The intent of Obama’s reference to Australia’s nationwide gun confiscation law, its ineffectiveness notwithstanding, couldn’t have been more clear. Yes, they really do want to take your guns.
3) Buying A Gun Is As Easy As Buying Groceries
Last March, President Barack Obama was asked about guns during a press conference, and he responded by saying, “It’s easier for you to buy a handgun and clips than it is for you to buy a fresh vegetable.” Ignoring for the moment that the president does not understand the difference between a clip and a magazine, his claim is not true.
It is not easier to buy a gun than it is to buy a fresh vegetable, or any canned vegetable for that matter. Never in my life have I been required to fill out federal form 4473 and have the cashier run a background check on me before being allowed to buy an onion.
There are no federal laws requiring onion dealers to register with the federal government prior to selling onions. There are no state laws requiring that you apply for and receive an onion purchase permit, complete with background check, prior to purchasing an onion. There are no onion waiting periods or limits on how many onions you can purchase within a certain period of time. Nor are there, to my knowledge, any state or local laws prohibiting the possession of onions in schools or government buildings.
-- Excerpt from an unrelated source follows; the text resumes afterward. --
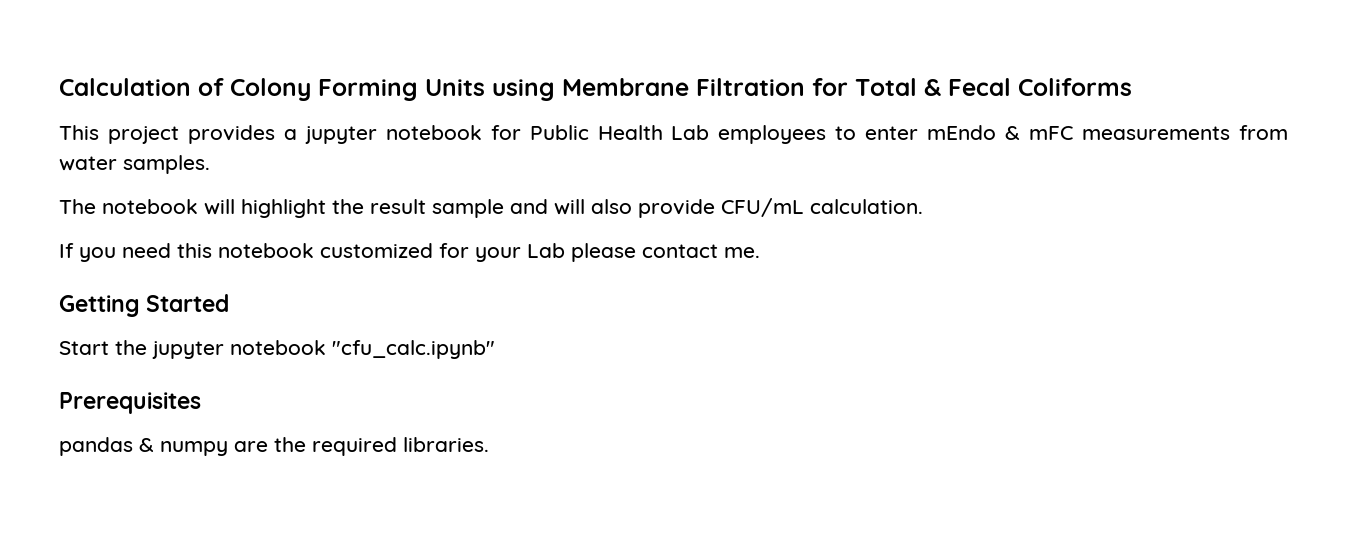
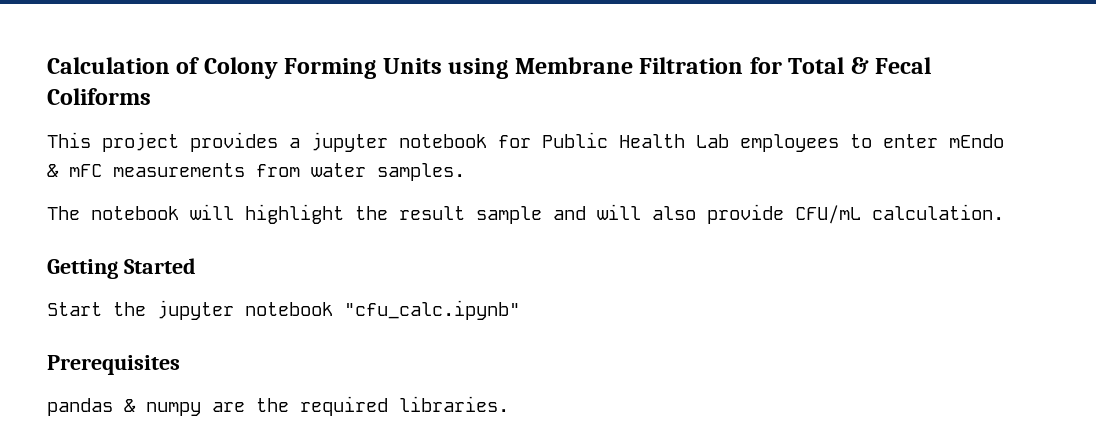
[59,243,760,262] // If you need this notebook customized for your Lab please contact me. -> (1004, 212) none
Firearm manufacturing and sales are highly regulated by the federal government. Numerous complicated laws govern virtually every aspect of the process. Anyone who has purchased a gun before can you tell you in great detail that it is not as easy as buying a vegetable at a grocery store. It is an expensive and time-consuming process.
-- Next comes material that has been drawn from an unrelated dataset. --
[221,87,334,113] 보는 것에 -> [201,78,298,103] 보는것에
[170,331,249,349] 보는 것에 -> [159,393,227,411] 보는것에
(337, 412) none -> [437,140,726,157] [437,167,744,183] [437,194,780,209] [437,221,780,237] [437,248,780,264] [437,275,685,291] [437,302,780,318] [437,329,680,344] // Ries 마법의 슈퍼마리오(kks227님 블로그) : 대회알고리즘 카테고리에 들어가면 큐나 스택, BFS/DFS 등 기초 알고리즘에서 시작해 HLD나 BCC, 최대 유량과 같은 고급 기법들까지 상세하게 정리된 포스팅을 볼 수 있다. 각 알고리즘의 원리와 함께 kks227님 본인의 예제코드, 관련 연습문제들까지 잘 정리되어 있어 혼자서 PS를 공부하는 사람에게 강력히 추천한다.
Some people may think gun control is a great idea and that it should be harder to buy a gun than it currently is, but they should refrain from suggesting that legally purchasing a firearm is easier, cheaper, and less time-consuming than buying a carrot. Because it’s not.
4) Concealed Carriers Don’t Prevent Mass Shootings
“Do armed civilians stop mass shooters?” the liberal magazine Mother Jones asked in 2012. “Actually, no.”
Mother Jones justified its assertion by citing its own analysis that of the 62 mass shootings between 1982 and 2012, not one was stopped by a civilian with a gun. Shocking, right? Not really, once you consider the logical fallacy underlying the Mother Jones claim.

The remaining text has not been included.